As the way we investigate sudden, violent and unnatural deaths is reviewed, the deceased’s family must be placed at the core of the process.

When the Government implemented its reform for the coronial service in the Coroner & Justice Act 2009, which came into force on 25 July 2013, it pledged to review its impact after 18 months; we are at that point. The Ministry of Justice has launched a review and call for evidence which closes on 10 December 2015. 

The aims of the 2009 Act are a far cry from the origins of a service which started in 1197 as a medieval tax gatherer and today stands as an independent judicial officer charged with the investigation of sudden, violent and unnatural death.

In those early years suicides were investigated on the grounds that the goods and chattels of those found guilty of the crime of ‘self murder’ would be forfeit to the crown.  The discovery of buried treasure in the community - treasure trove - was a medieval duty that was to remain for centuries. The role continued to adapt. Not until 1836 when the first Births and Deaths Registration Act was passed did public opinion and concern (neither of which are therefore modern concepts) challenge the way in which matters were recorded.

In 1846 Sergeant William Payne wrote to coroners to form the Coroners’ Society. With the introduction of the Coroners Act of 1887, coroners became more concerned with determining the actual medical cause of sudden, violent and unnatural deaths for the benefit of the community as a whole. Fast forward over 100 years and the Shipman Inquiry and Luce Review both concluded systems for certification and investigation of deaths in England and Wales were out of step for a modern society.

In response, the Government published a paper on Reforming the Coroner and Death Certification Service in March 2004 which accepted many of the recommendations made in those two reports and pledged to provide a draft Bill.  That draft Bill on Coroner reform was eventually published on 12 June 2006, resulting in the 2009 Act.

The ramifications of the Act centred, quite rightly, on the bereaved family and created, from the service’s perspective, a more organised force which could serve both the public and Government.  One fundamental change was the creation of a Chief Coroner whose responsibility was to those above and below, inside and outside the service.  With the post came the requirement for presentation of an annual report to the Lord Chancellor (available online), the coordinated appointment and training of all coroners and the creation of equalised coronial areas, some of which may, geographically, be quite large.  Coroners now have a duty to consider Prevention of Further Deaths reports whilst undertaking their inquests with a strict timetable for respondents to provide their replies.  Copies are sent to the Chief Coroner and are posted online.

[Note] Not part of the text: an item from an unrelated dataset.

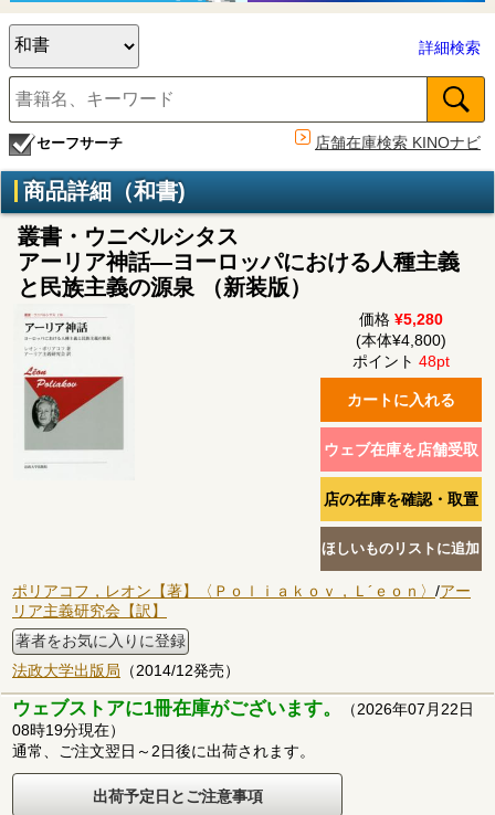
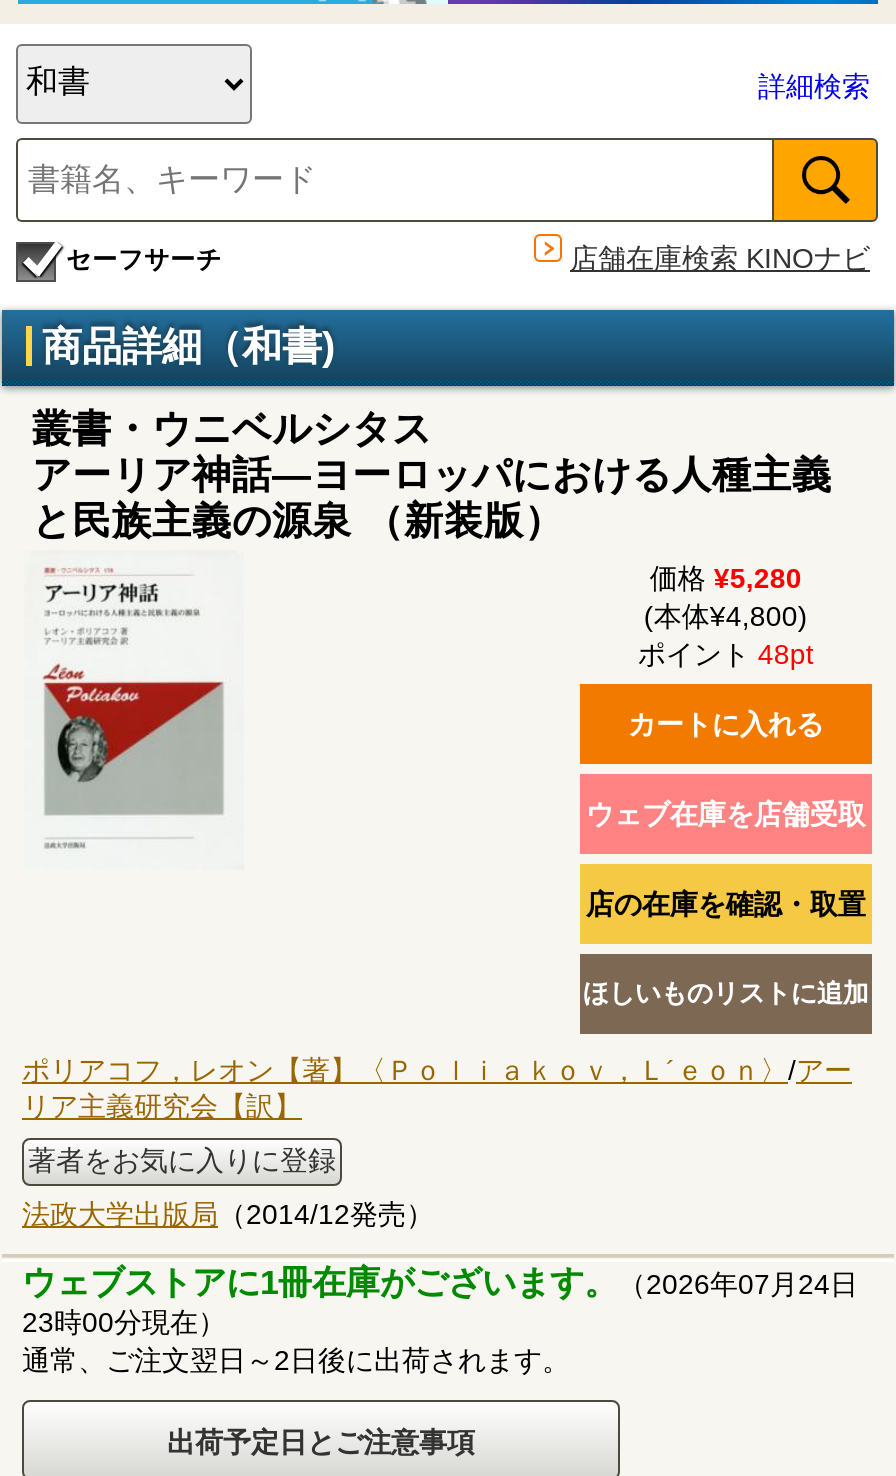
[12,698,474,719] ウェブストアに1冊在庫がございます。（2026年07月22日 -> [22,1264,858,1302] ウェブストアに1冊在庫がございます。（2026年07月24日
[12,721,125,739] 08時19分現在） -> [22,1306,226,1338] 23時00分現在）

For families, there was (and still is) a drive to question delays in hearings so that they can move on. More fundamentally it placed the family at the centre of the whole process.  Bodies can be released earlier without the necessity of opening inquests, allowing the grieving process to continue; delays of more than 12 months must be reported to the Chief Coroner.

Nevertheless, the coronial service remains a local service, paid for by the Local Authority, staffed by officers who support the Senior Coroner, their deputy and assistants.  Not every jurisdiction has equal support and funding.  Approximately 220,000 deaths are reported to coroners each year; approximately half will involve a post mortem.  One of the mainstays of the new Act is a greater emphasis on investigation and preliminary enquiries and less on the inquest.  This shift in focus can often lead to a much earlier conclusion without the need for an inquest which should, in the medium term, lead to fewer inquests.  Another change is removal of the necessity for a jury inquest for deaths in custody when the death is from natural causes.  In the conclusion of the first annual report, the Chief Coroner believed the reforms were beginning to take effect, a position with which I wholeheartedly agree.  They will continue to do so.

The current review is a welcome opportunity to assess progress and ensure that families remain at the heart of the process.